YOUR OBJECTIVE:
Sift the material for lines containing "using", and return them.

RECORD EXCERPTS:

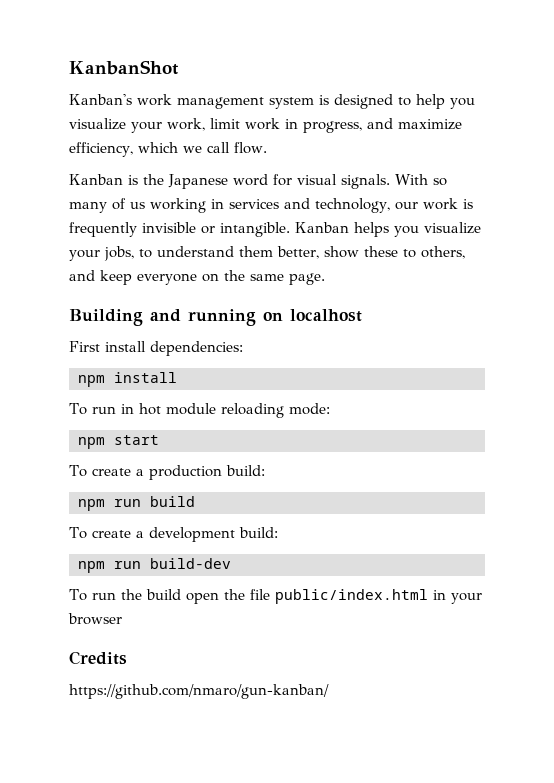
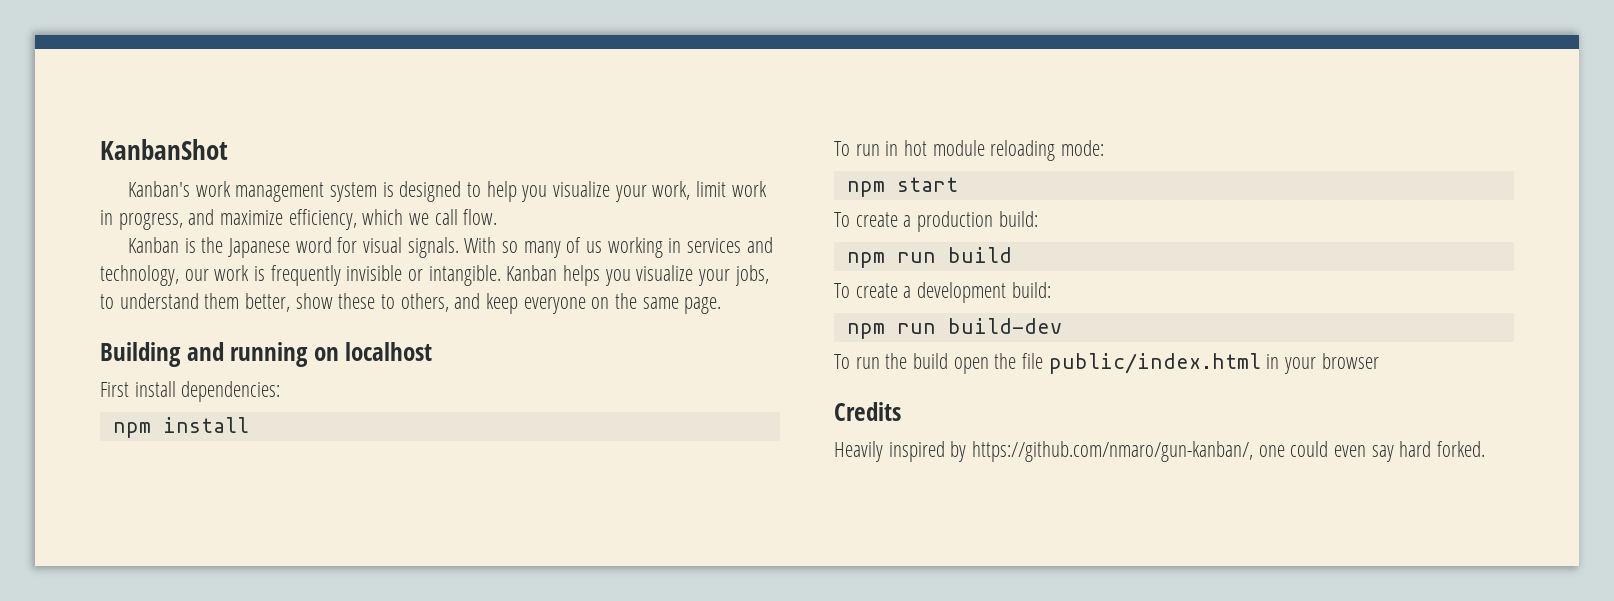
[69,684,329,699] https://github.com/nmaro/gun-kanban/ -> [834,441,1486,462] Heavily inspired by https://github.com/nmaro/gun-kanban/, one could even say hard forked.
* * *
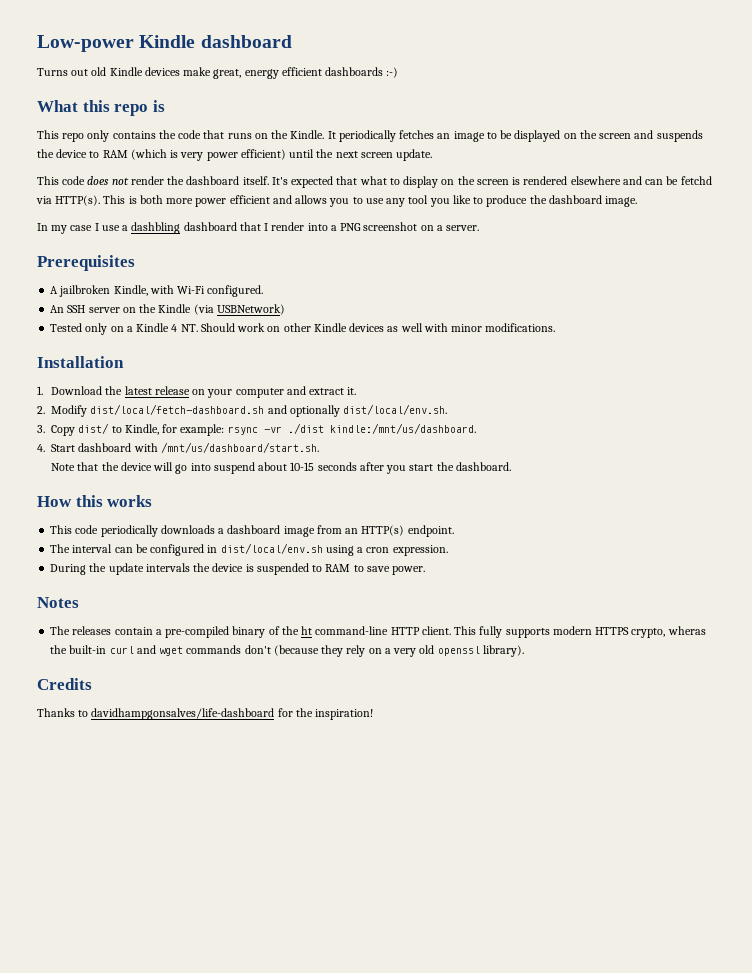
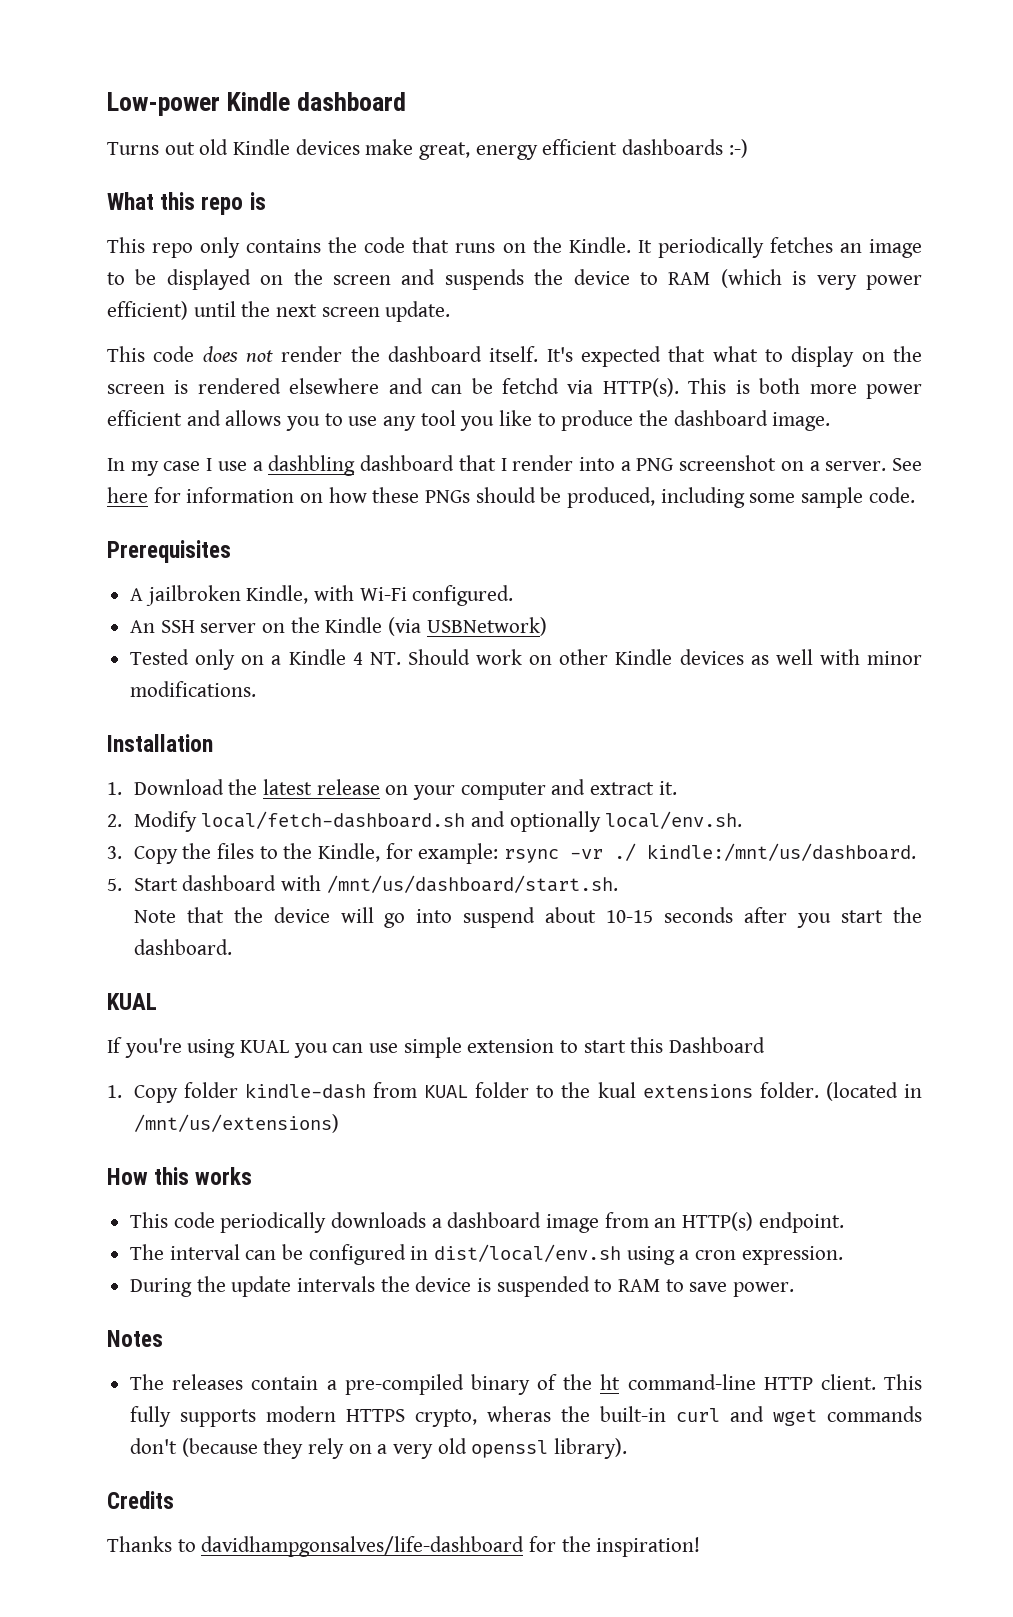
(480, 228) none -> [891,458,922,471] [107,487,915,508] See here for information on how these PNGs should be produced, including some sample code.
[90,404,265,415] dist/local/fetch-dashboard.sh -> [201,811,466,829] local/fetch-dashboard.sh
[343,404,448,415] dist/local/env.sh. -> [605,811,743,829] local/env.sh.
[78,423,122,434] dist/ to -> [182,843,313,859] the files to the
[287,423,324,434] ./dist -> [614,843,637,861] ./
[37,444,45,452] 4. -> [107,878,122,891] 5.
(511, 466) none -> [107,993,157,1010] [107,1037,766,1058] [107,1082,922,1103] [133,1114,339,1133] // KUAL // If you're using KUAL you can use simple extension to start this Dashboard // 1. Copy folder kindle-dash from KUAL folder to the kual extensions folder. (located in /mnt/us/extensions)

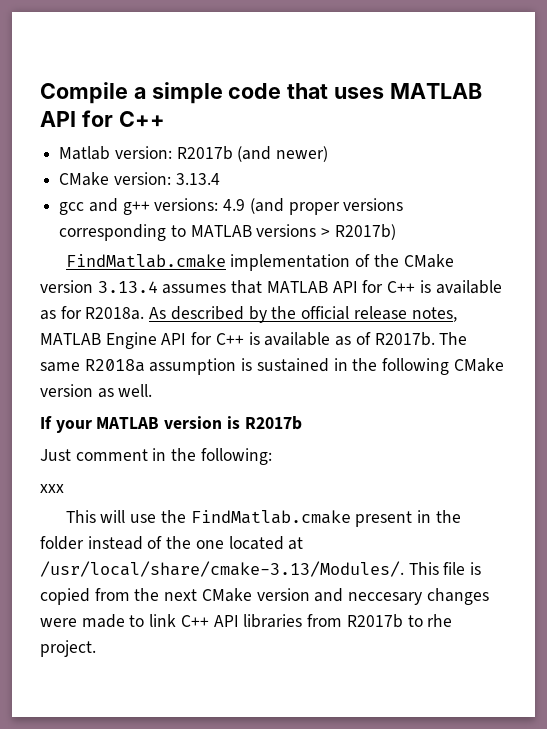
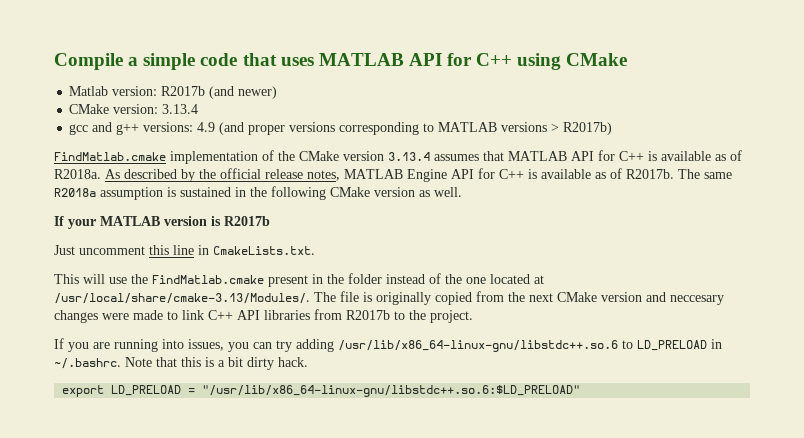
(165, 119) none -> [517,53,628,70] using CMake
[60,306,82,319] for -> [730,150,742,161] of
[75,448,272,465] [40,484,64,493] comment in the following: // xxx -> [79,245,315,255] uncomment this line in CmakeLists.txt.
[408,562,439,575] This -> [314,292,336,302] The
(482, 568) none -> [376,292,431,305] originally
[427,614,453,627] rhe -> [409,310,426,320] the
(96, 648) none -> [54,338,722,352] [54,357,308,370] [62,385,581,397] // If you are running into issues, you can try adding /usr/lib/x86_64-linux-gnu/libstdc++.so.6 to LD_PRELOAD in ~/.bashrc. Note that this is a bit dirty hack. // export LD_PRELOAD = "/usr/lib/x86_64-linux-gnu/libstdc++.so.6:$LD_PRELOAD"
* * *
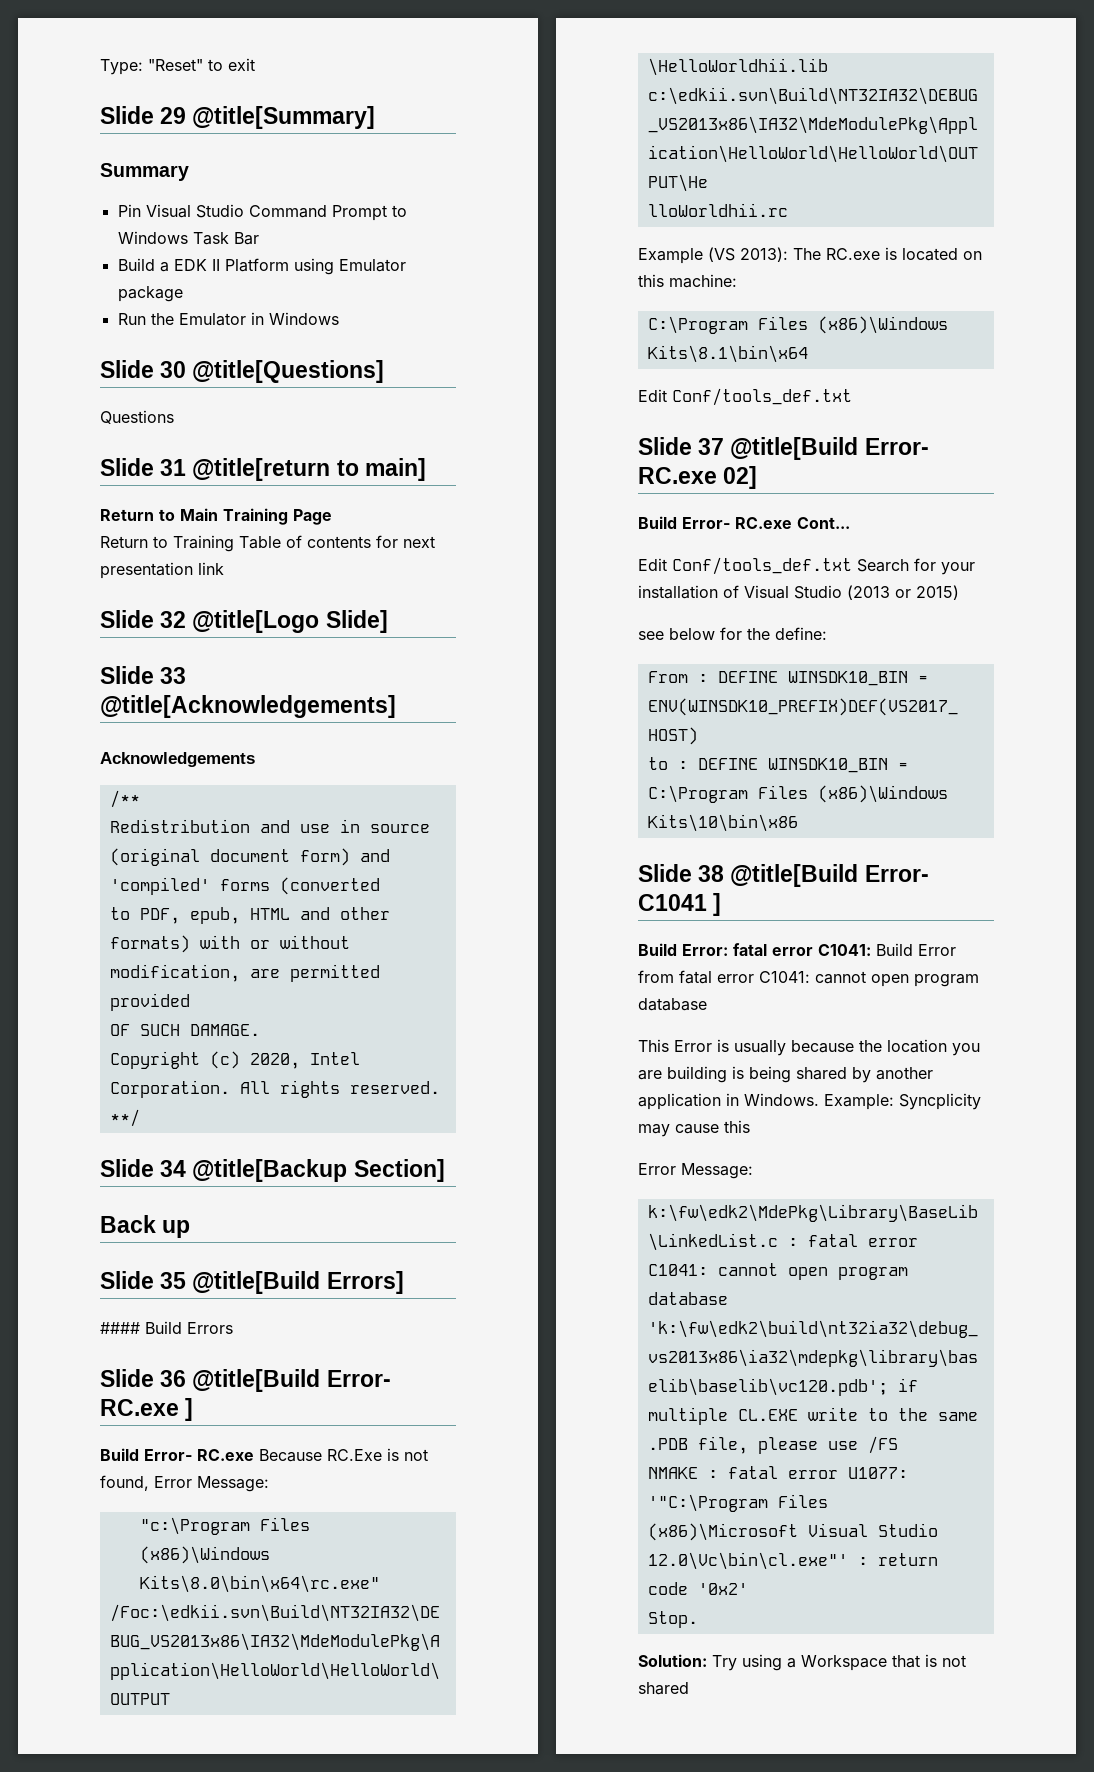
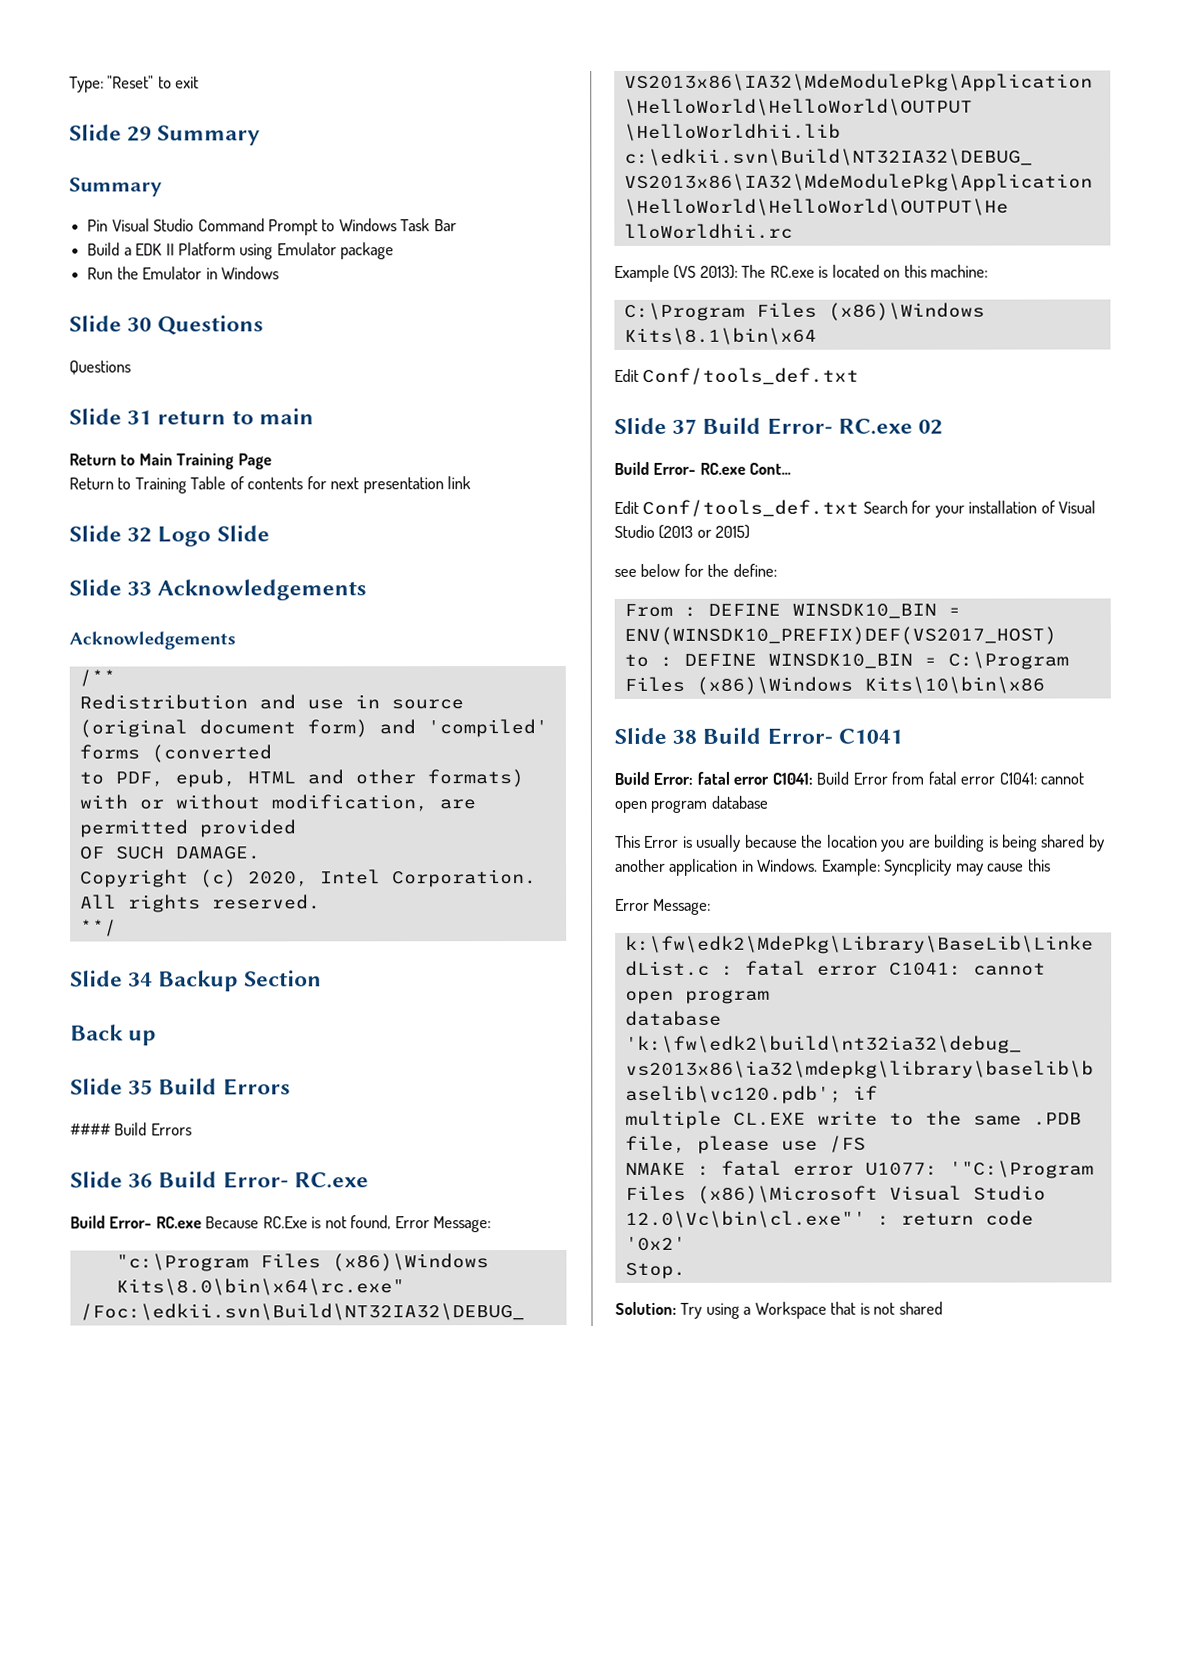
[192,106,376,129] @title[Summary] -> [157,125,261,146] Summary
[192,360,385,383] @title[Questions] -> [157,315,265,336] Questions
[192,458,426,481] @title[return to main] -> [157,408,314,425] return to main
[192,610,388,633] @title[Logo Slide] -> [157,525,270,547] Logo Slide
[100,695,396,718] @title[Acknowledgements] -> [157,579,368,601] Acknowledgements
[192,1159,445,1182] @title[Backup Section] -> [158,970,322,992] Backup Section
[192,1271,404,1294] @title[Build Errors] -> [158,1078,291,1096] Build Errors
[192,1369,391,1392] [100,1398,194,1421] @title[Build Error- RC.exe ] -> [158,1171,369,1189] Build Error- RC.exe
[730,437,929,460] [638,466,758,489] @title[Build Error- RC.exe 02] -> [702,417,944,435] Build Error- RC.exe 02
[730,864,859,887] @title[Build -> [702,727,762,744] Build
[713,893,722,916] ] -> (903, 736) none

EXERCISE SOLUTION:
(511, 466) none -> [107,993,157,1010] [107,1037,766,1058] [107,1082,922,1103] [133,1114,339,1133] // KUAL // If you're using KUAL you can use simple extension to start this Dashboard // 1. Copy folder kindle-dash from KUAL folder to the kual extensions folder. (located in /mnt/us/extensions)
(165, 119) none -> [517,53,628,70] using CMake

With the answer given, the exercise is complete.